## PROBLEM DETAILS
Take the listing below and output it again exactly.

## DATA
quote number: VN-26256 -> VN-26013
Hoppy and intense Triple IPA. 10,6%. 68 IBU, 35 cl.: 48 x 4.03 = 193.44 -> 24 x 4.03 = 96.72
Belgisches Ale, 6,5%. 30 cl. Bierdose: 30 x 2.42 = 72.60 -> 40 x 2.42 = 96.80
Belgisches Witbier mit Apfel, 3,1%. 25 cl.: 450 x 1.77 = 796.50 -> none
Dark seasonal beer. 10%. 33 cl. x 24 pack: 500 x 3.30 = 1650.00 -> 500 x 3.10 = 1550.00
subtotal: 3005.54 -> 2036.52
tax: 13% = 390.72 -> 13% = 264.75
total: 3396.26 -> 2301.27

## RESULT
quote number: VN-26256 -> VN-26013
Hoppy and intense Triple IPA. 10,6%. 68 IBU, 35 cl.: 48 x 4.03 = 193.44 -> 24 x 4.03 = 96.72
Belgisches Ale, 6,5%. 30 cl. Bierdose: 30 x 2.42 = 72.60 -> 40 x 2.42 = 96.80
Belgisches Witbier mit Apfel, 3,1%. 25 cl.: 450 x 1.77 = 796.50 -> none
Dark seasonal beer. 10%. 33 cl. x 24 pack: 500 x 3.30 = 1650.00 -> 500 x 3.10 = 1550.00
subtotal: 3005.54 -> 2036.52
tax: 13% = 390.72 -> 13% = 264.75
total: 3396.26 -> 2301.27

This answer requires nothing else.